I was fascinated and gravitated several times back to the table, longing to reach out and touch it, read it and just… absorb it. I wanted to know what was in this little black book that was so scary.
I dared not however, too scared myself to even dare ASK my parents if I could then, but I swore, one day I would. Little did I know it would be nearly a decade before that day came.
After a serious skateboarding injury when I was sixteen, I was recovering and got my hands on a copy of Satan Speaks.
I felt exhilarated reading it, like the essays were written for me. Though at that age and the trauma I suffered, I wasn’t able to really appreciate what it was, despite going over and over the essays for years after, even after having the book taken from me in school because an English teacher read a scandalous line over my shoulder. I knew there was something powerful within, but I couldn’t put my finger on it. The wit, the common sense, the scathing commentary… I enjoyed it but I couldn’t grasp why it was so appealing.
After all many of the core principles in it seemed to conflict with my desires and values at the time.
At nineteen I finally got a copy of the Satanic Bible. Though at that time in my life I was a rapscallion and a ne’er-do-well. I was a petty thief, a vandal, a drug addict.
To be honest when I read The Satanic Bible the first time, I tried to argue with the points I found within, as if I knew better in my nineteen years on this Earth. I laugh to think about it now, but it took years for me to realize why I felt so threatened by the words in those pages. So I put it away and was content to live fast, and die young.
For nearly a decade it lived on my shelf as I went up and down and back and forth in life and it wasn’t until I got married, and had a stake in this life. I didn’t die young, and I didn’t burn out… I grew up.
Turns out I was looking into a mirror and I was not satisfied with what I saw reflecting in it. I was an abhorrent mess. Rather than accept that early on I had to hit rock bottom, hard enough to shatter the frail ego I had at the time and start fresh.
The works of Dr. LaVey had a new shimmer to them. The Black Flame hotter than I ever thought it could be.
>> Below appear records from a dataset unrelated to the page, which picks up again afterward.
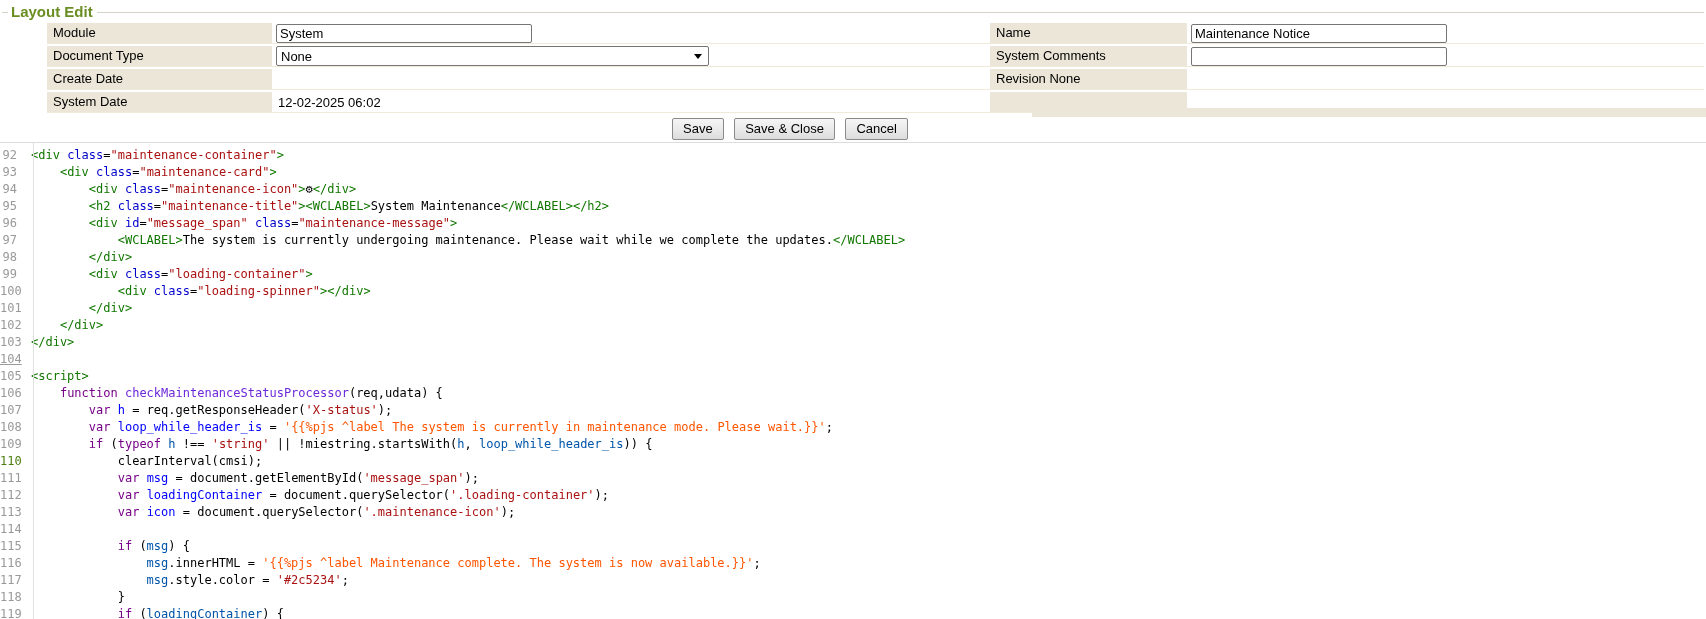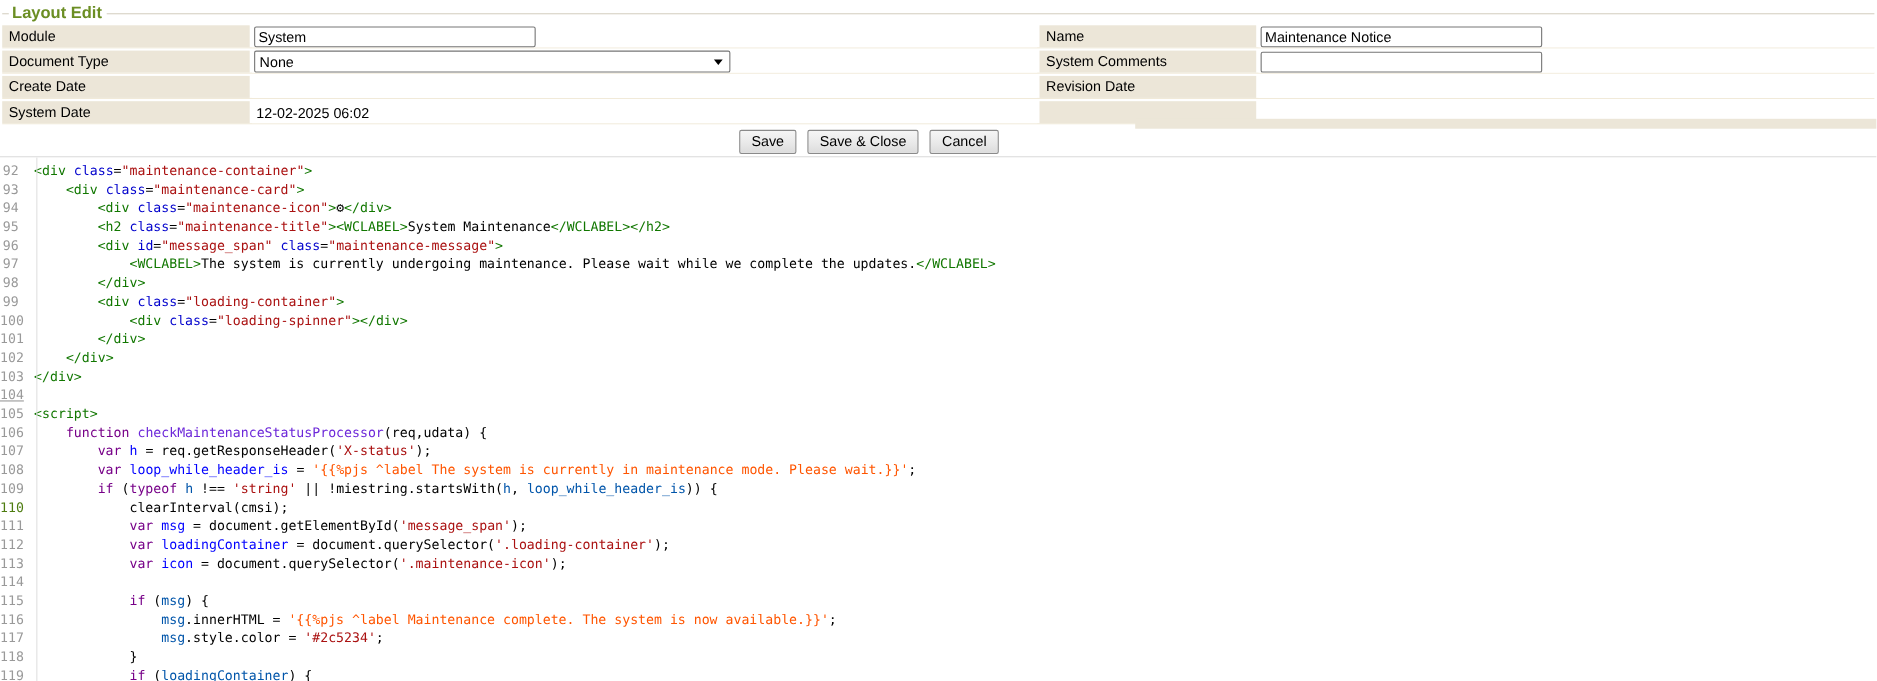--- a/index.html
+++ b/index.html
@@ -17,7 +17,7 @@
   .legend-line { flex:1; border-top:1px solid #d6d2c4; margin-top:2px; margin-right:2px; }
 
   
-  .form { padding:0 2px; }
+  .form { padding:0 2px;margin-left:45px; }
   .frow {
     display:grid; grid-template-columns:225px 714px 197px 1fr;
     column-gap:2px; margin-bottom:2px; min-height:21px;

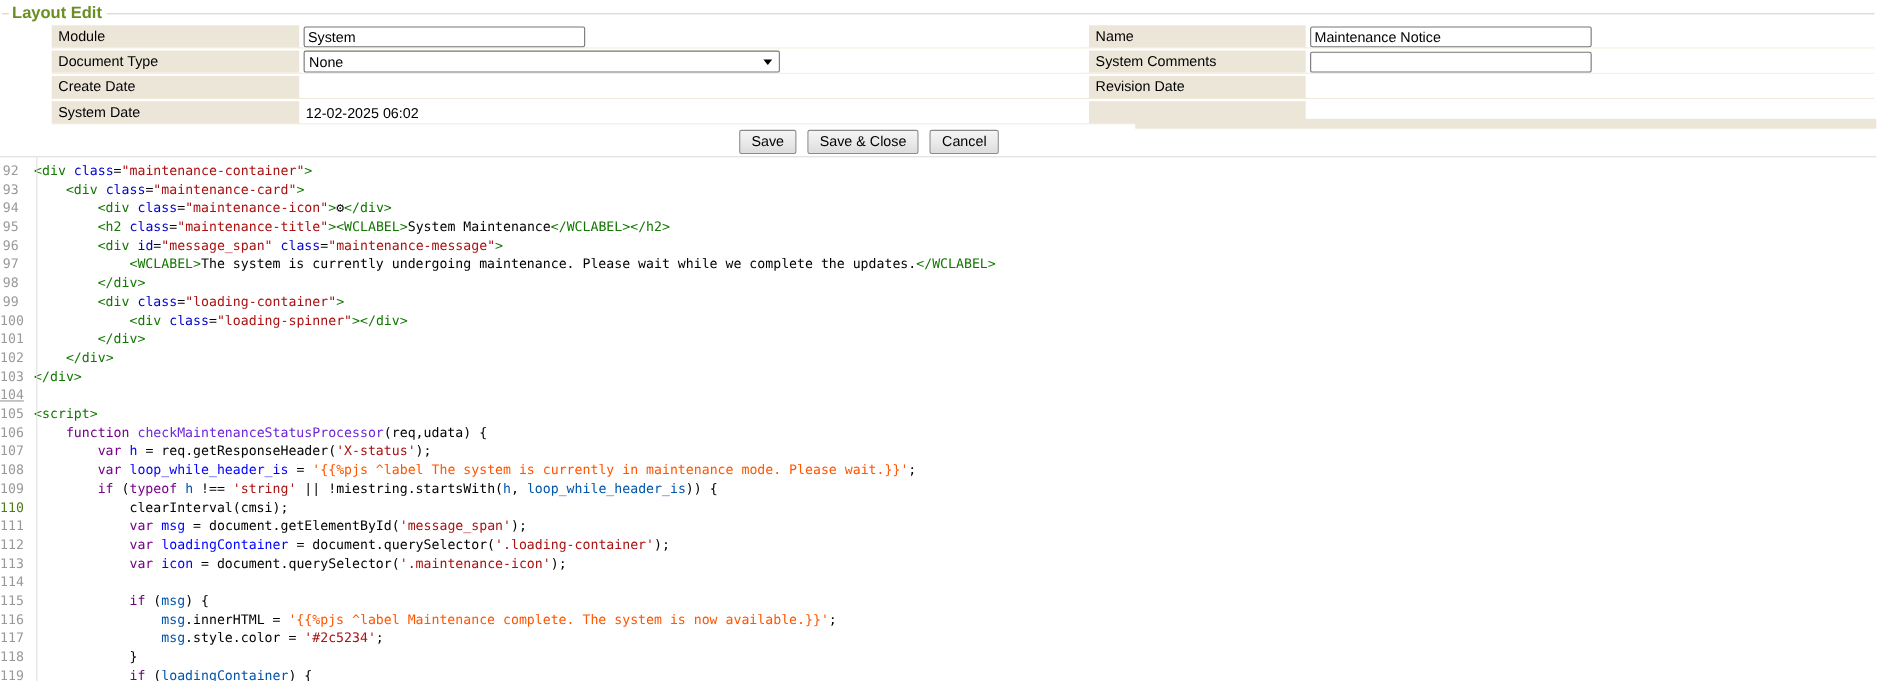--- a/index.html
+++ b/index.html
@@ -105,7 +105,7 @@
       <div class="val">
         <span class="ro-text"></span>
       </div>
-      <div class="lbl">Revision Date</div>
+      <div class="lbl">Revision None</div>
       <div class="val">
         <span class="ro-text"></span>
       </div>

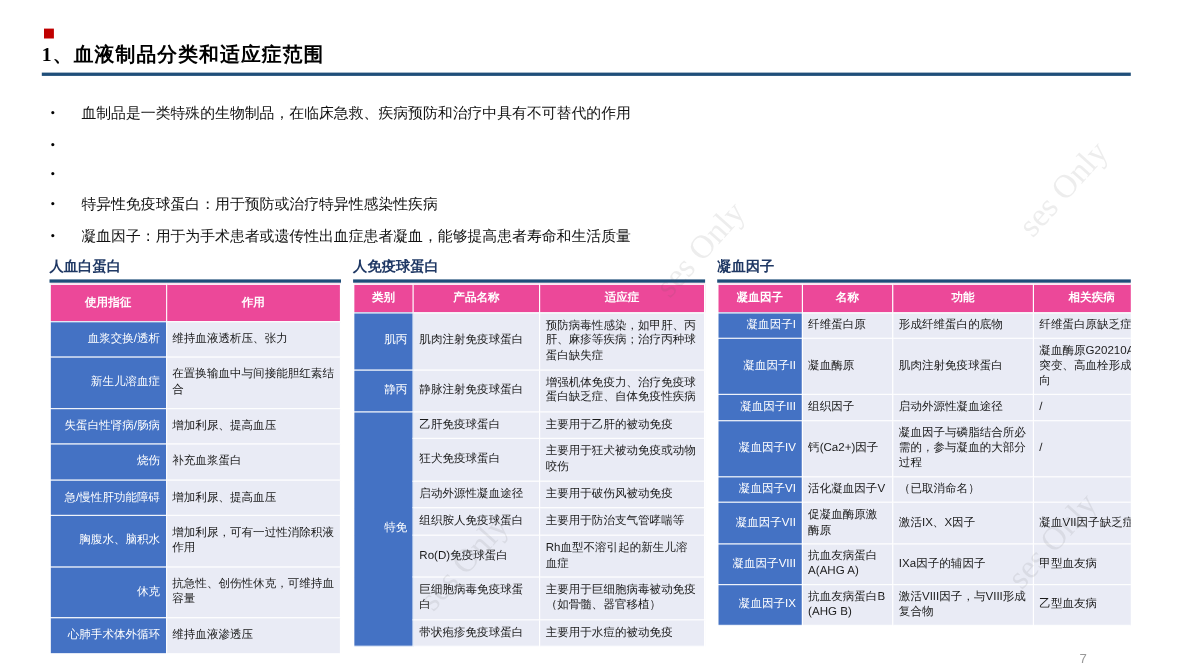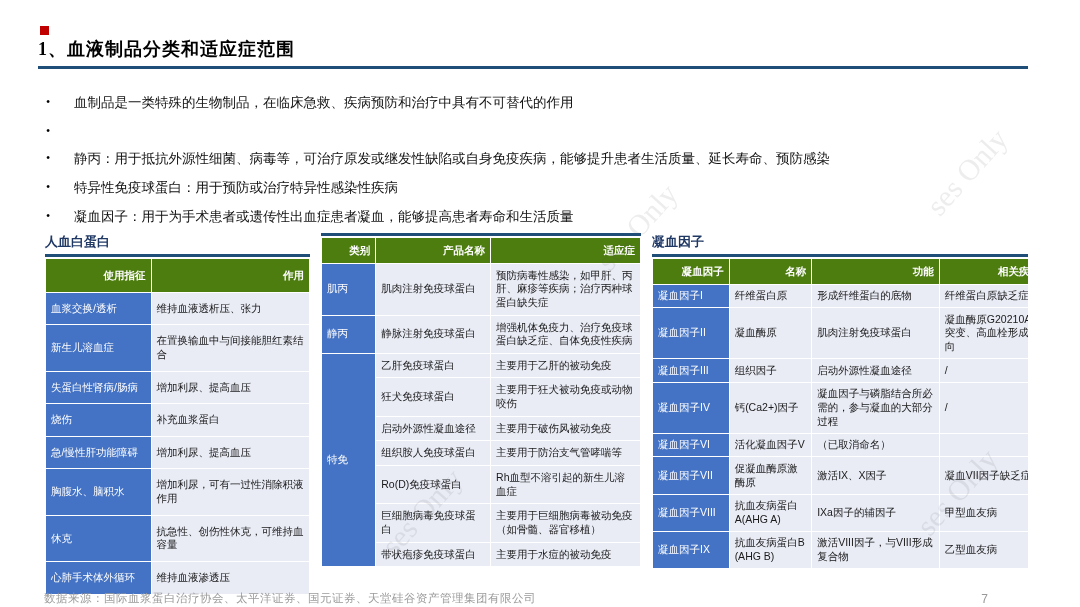--- a/index.html
+++ b/index.html
@@ -70,7 +70,6 @@
       </li>
     <li>
         <span class="dot">•</span>
-        <span>静丙：用于抵抗外源性细菌、病毒等，可治疗原发或继发性缺陷或自身免疫疾病，能够提升患者生活质量、延长寿命、预防感染</span>
       </li>
     <li>
         <span class="dot">•</span>

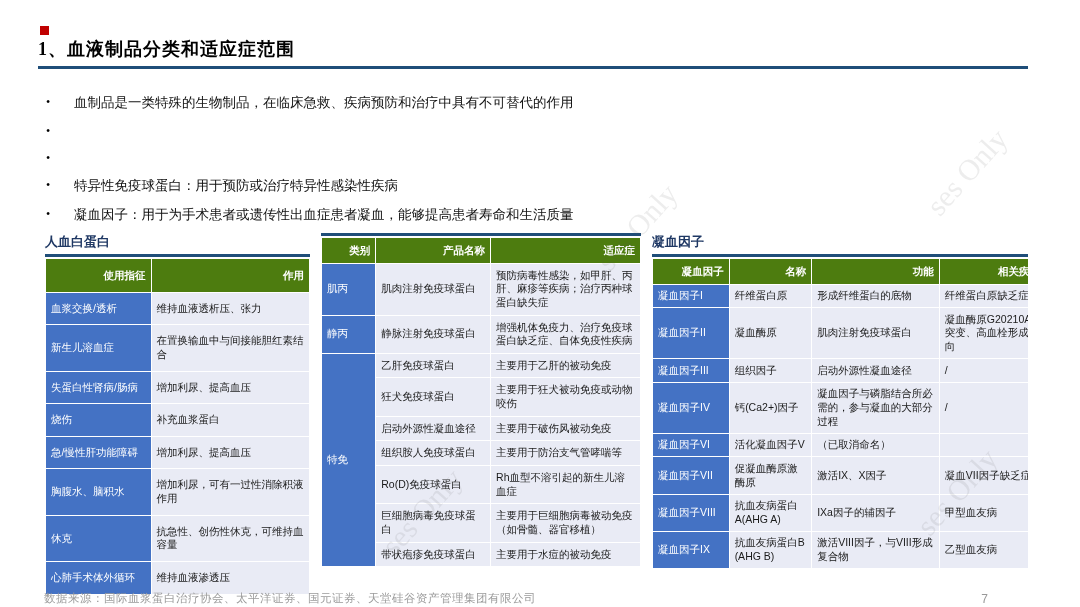--- a/index.html
+++ b/index.html
@@ -135,6 +135,7 @@
     </div>
 
     <div class="sec sec-2">
+      <div class="sec-title">人免疫球蛋白</div>
       <div class="sec-rule"></div>
       <table>
         <colgroup>

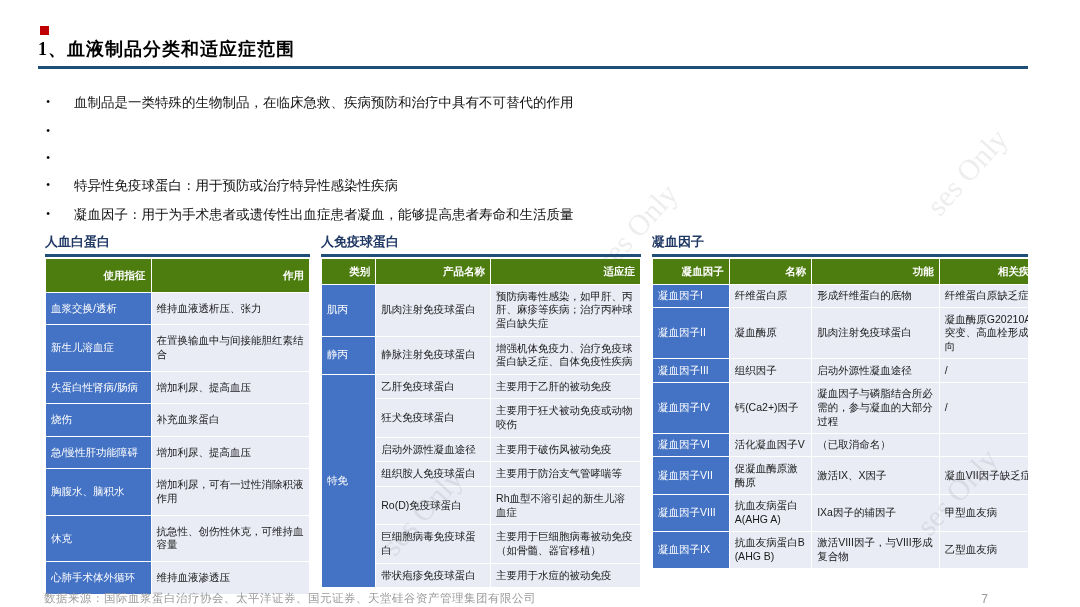--- a/index.html
+++ b/index.html
@@ -28,7 +28,7 @@
   .sec-rule { height:2.5px; background:#1F4E79; margin-bottom:1px; }
 
   table { width:100%; border-collapse:collapse; table-layout:fixed; font-size:10.5px; }
-  th { background:#4d7c0f; color:#fff; text-align:right; font-weight:bold; padding:6px 5px; border:1.5px solid #fff; line-height:1.25; }
+  th { background:#ec4899; color:#fff; text-align:center; font-weight:bold; padding:6px 5px; border:1.5px solid #fff; line-height:1.25; }
   td { background:#E9EBF5; color:#1a1a1a; padding:5px 5px; border:1.5px solid #fff; line-height:1.3; vertical-align:middle; }
   td.lbl { background:#4472C4; color:#fff; }
   .sec-1 th { padding:10px 5px; }

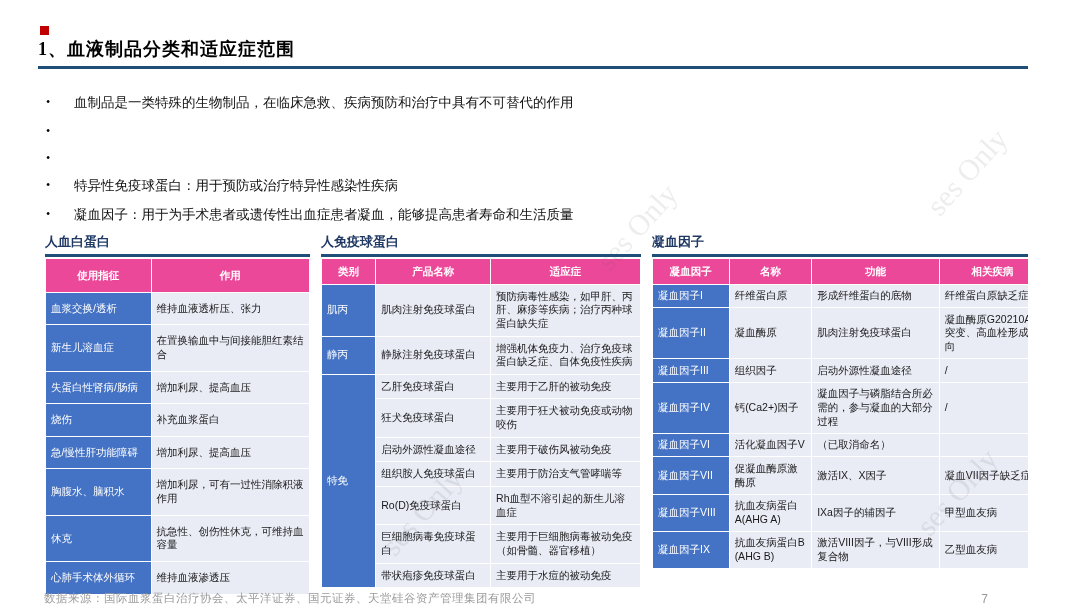--- a/index.html
+++ b/index.html
@@ -30,7 +30,7 @@
   table { width:100%; border-collapse:collapse; table-layout:fixed; font-size:10.5px; }
   th { background:#ec4899; color:#fff; text-align:center; font-weight:bold; padding:6px 5px; border:1.5px solid #fff; line-height:1.25; }
   td { background:#E9EBF5; color:#1a1a1a; padding:5px 5px; border:1.5px solid #fff; line-height:1.3; vertical-align:middle; }
-  td.lbl { background:#4472C4; color:#fff; }
+  td.lbl { background:#4472C4; color:#fff;text-align:right; }
   .sec-1 th { padding:10px 5px; }
   .sec-1 td { padding:9px 5px; }
   .sec-3 td { padding:4.5px 5px; }

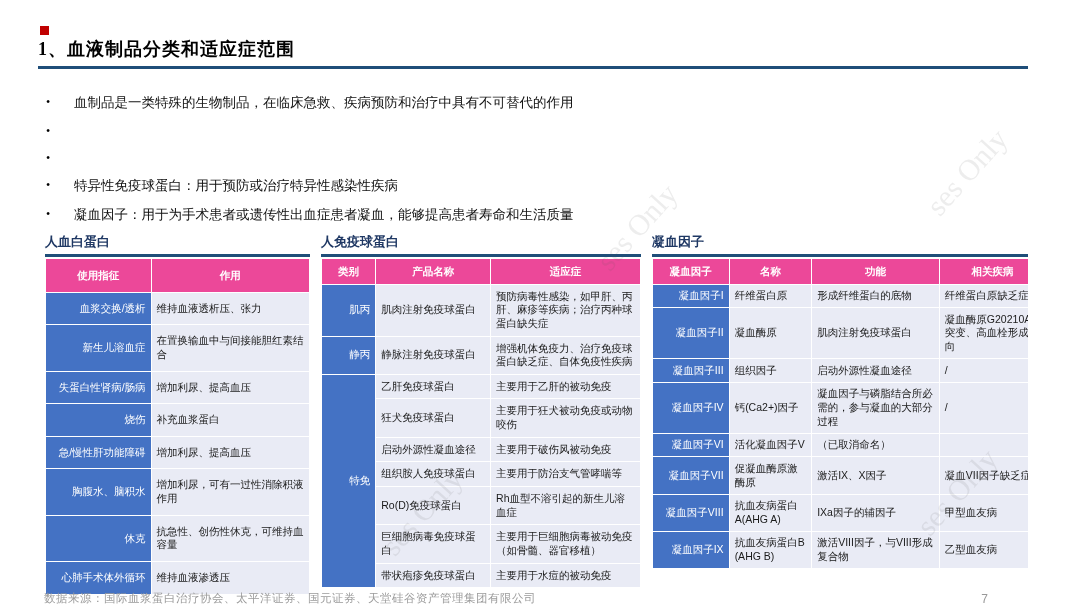--- a/index.html
+++ b/index.html
@@ -272,7 +272,6 @@
   <div class="wm" style="left:370px; top:480px;">ses Only</div>
   <div class="wm" style="left:905px; top:460px;">ses Only</div>
 
-  <div class="footer">数据来源：国际血浆蛋白治疗协会、太平洋证券、国元证券、天堂硅谷资产管理集团有限公司</div>
   <div class="page-num">7</div>
 
 </div>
Then I read the Scriptures by Maestro Gilmore and, like the bang of a gong, there was this resonance in my deepest core.
I performed my first ritual, for real. A Lust and Compassion ritual that saw my daughter born nine months later (after many many miscarriages and fertility issues before the ritual)
I performed again, and saw the destruction of visible enemies and barriers.
I donned the Sigil, and started writing about my own experience. I branched out to read works from other Satanic figures, Reverend Vernor (then Corvis), Magister Nemo, Magistra Barton and many more, any that I could. I started listening to podcasts and interviews and the moment happened the day I got my copy of The Satanic Warlock just over a year ago.
I was listening to Magister Nemo on 9sense with Reverend Campbell, and he likened membership to graduating to college after high school. Studying on your own gets you so far but being able to interact on a personal level, attend the functions, see the “behind the scenes” stuff. That is the inevitable conclusion.
I had been working for years to that point in my career, my hobbies, my passions, I felt that I had grown well out of that Devil Worshipping youth I was. I had something to offer.
So I sent off my fee and active membership application at the same time, and here we are, one year later.